# Model performance with imputed data

## Overview

This notebook demonstrates that using KNN to impute missing data leads to a drop in model performance.

Code to generate the imputed datasets can be found [here](./impute.ipynb)

In [1]:
#turn warnings off to keep notebook tidy
import warnings
warnings.filterwarnings('ignore')

## Import libraries 

In [2]:
import os
import pandas as pd
import numpy as np
import pickle as pkl

from sklearn.linear_model import LinearRegression
from sklearn.ensemble import RandomForestRegressor
from sklearn.ensemble import GradientBoostingRegressor


from sklearn.model_selection import train_test_split
from sklearn.model_selection import GridSearchCV
from sklearn.model_selection import cross_validate
from sklearn.model_selection import RepeatedKFold
from sklearn.metrics import r2_score as r2


import seaborn as sns

import matplotlib.pyplot as plt
%matplotlib inline
plt.style.use('ggplot')

## Function to group data 

In [3]:
def group_data(data, features):

    features = ['population',
                'People', 'Places',
                'Lives']


    #ensure no identical points in train and test

    grouped = pd.DataFrame()
    
    for pop, group in data.groupby('population'):

        #if len(group.lives.unique())>1:

            #print('multiple CCG with same population')

        ccg_year = pd.Series(dtype='float64')

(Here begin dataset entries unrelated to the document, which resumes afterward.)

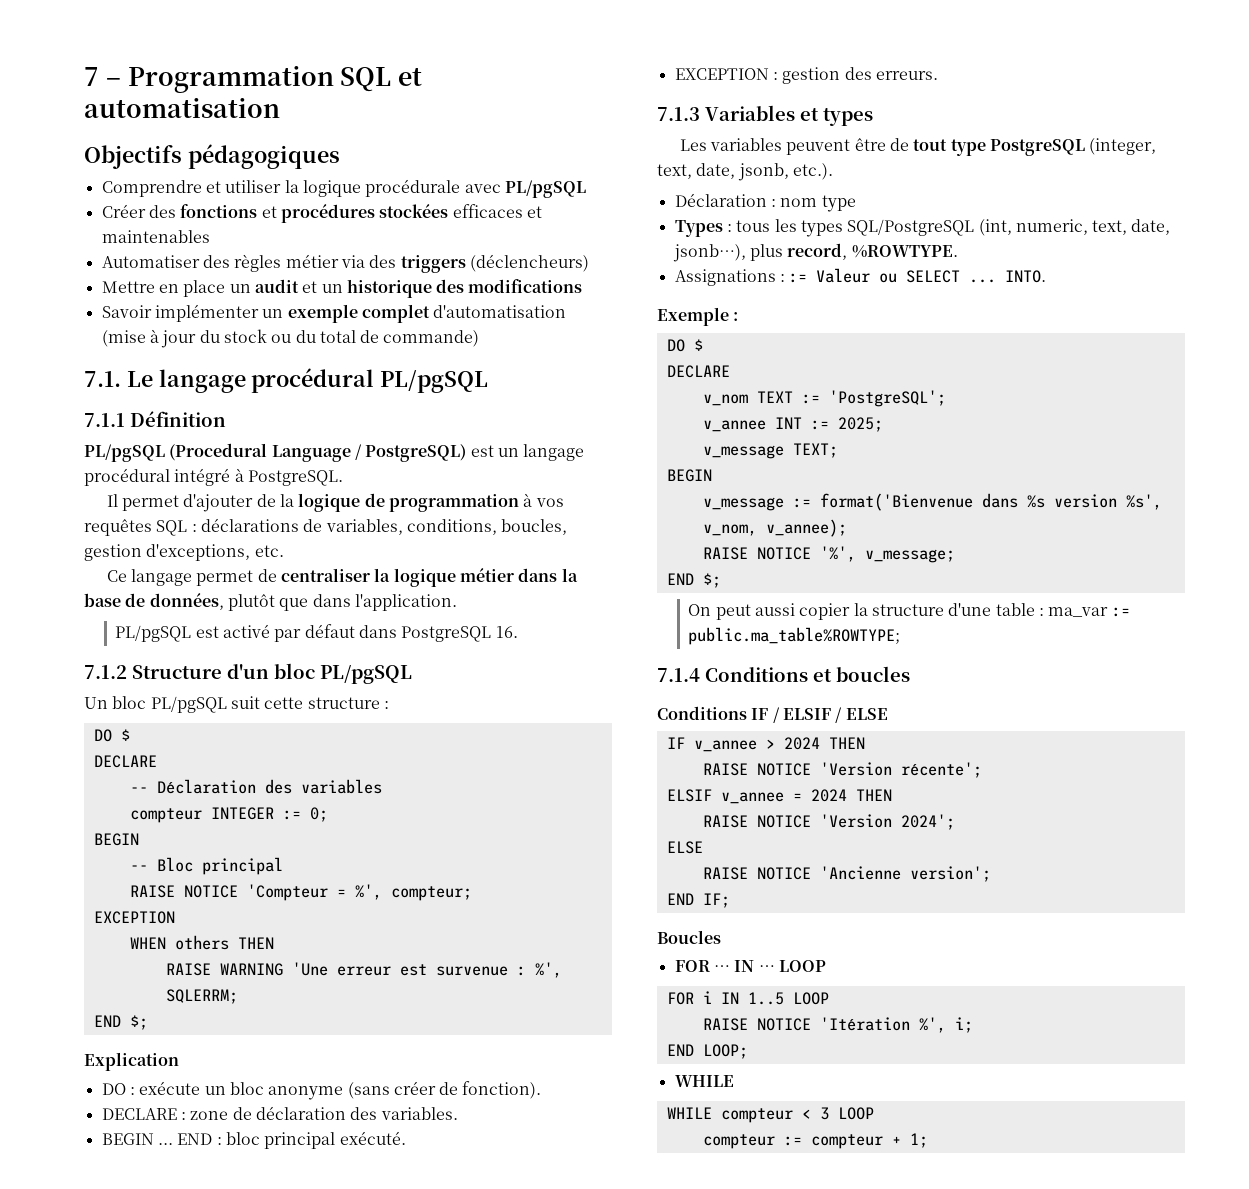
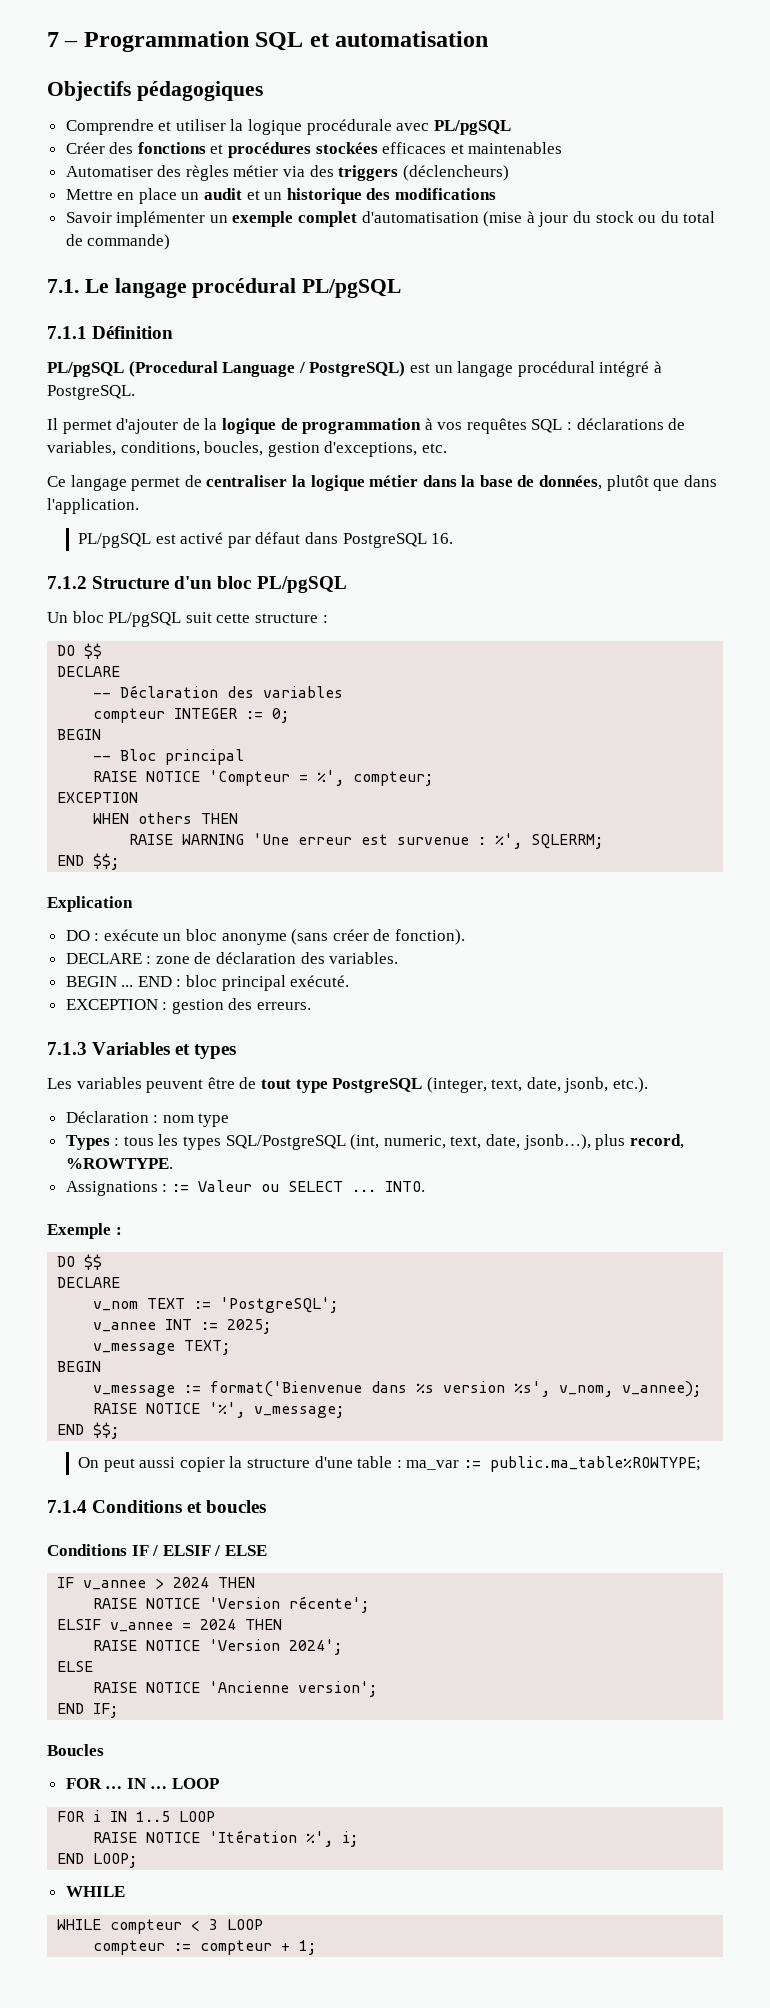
  Un bloc PL/pgSQL suit cette structure :
- DO $
+ DO $$
  RAISE WARNING 'Une erreur est survenue : %', SQLERRM;
- END $;
+ END $$;
  Exemple :
- DO $
+ DO $$
  RAISE NOTICE '%', v_message;
- END $;
+ END $$;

        for f in features:

            ccg_year[f] = group[f].unique()[0]

        ccg_year['ae_attendances_attendances']\
        = group.ae_attendances_attendances.mean()
        

        grouped = grouped.append(ccg_year, ignore_index=True)
        
    return grouped

## Functions to fit MGSR 

In [4]:
def fit_ph(dta, features, model):
    
    if 'ae_predicted' in dta.columns:
        
        dta = dta.drop(['ae_predicted'], axis=1)
    
    grouped = group_data(dta, features)
    
    y = grouped['ae_attendances_attendances']

    X = grouped[features]

    # dont set random state so that function can be used in overall cv
    cv = RepeatedKFold(n_splits=5, n_repeats=1, random_state=1)
    
    results = pd.DataFrame()
    
    for train_index, test_index in cv.split(X, y):
        
        model.fit(X.iloc[train_index], y.iloc[train_index])
        
        test = X.iloc[test_index].copy()
        
        test['ae_predicted'] = model.predict(X.iloc[test_index])
    
        results = results.append(test, ignore_index=True)
        
    dta = dta.merge(results[['population','ae_predicted']],
                    left_on='population', right_on='population')
        
    return dta

In [5]:
def fit_capacity(dta, features, model):
    
    y = dta['ae_attendances_attendances']
    X = dta[features]

    model.fit(X,y)
    
    return model

In [6]:
def fit_combined(train, rf1, m1_features, train_size=7/8):
    
    final = LinearRegression()

    #split training data into two sets
    train_0, train_1 = train_test_split(train, 
                                        train_size=train_size, 
                                        random_state=29)

    #train capactiy model
    
    rf1 = fit_capacity(train_0, m1_features, rf1)
    

    #predict monthly attendances

    y_pred_1 = rf1.predict(train_1[m1_features])

    
    #use pre-predicted average attendances
    
    y_pred_2 = train_1['ae_predicted']
        
    #final
        
    X_f = np.vstack([y_pred_1, y_pred_2]).T
    y_f = train_1['ae_attendances_attendances']

    final.fit(X_f,y_f)
    
    return rf1,final        

In [7]:
def cv_combined(dta, rf1, rf2):
    
    # splitter for cross validation 
    
    cv = RepeatedKFold(n_splits=5, n_repeats=5, random_state=1)
    
    scores_final, scores_rf1, scores_rf2, coefs = [],[],[],[]
    
    k=1
    
    capacity_features = ['gp_appt_available',
            '111_111_offered', 'amb_sys_answered']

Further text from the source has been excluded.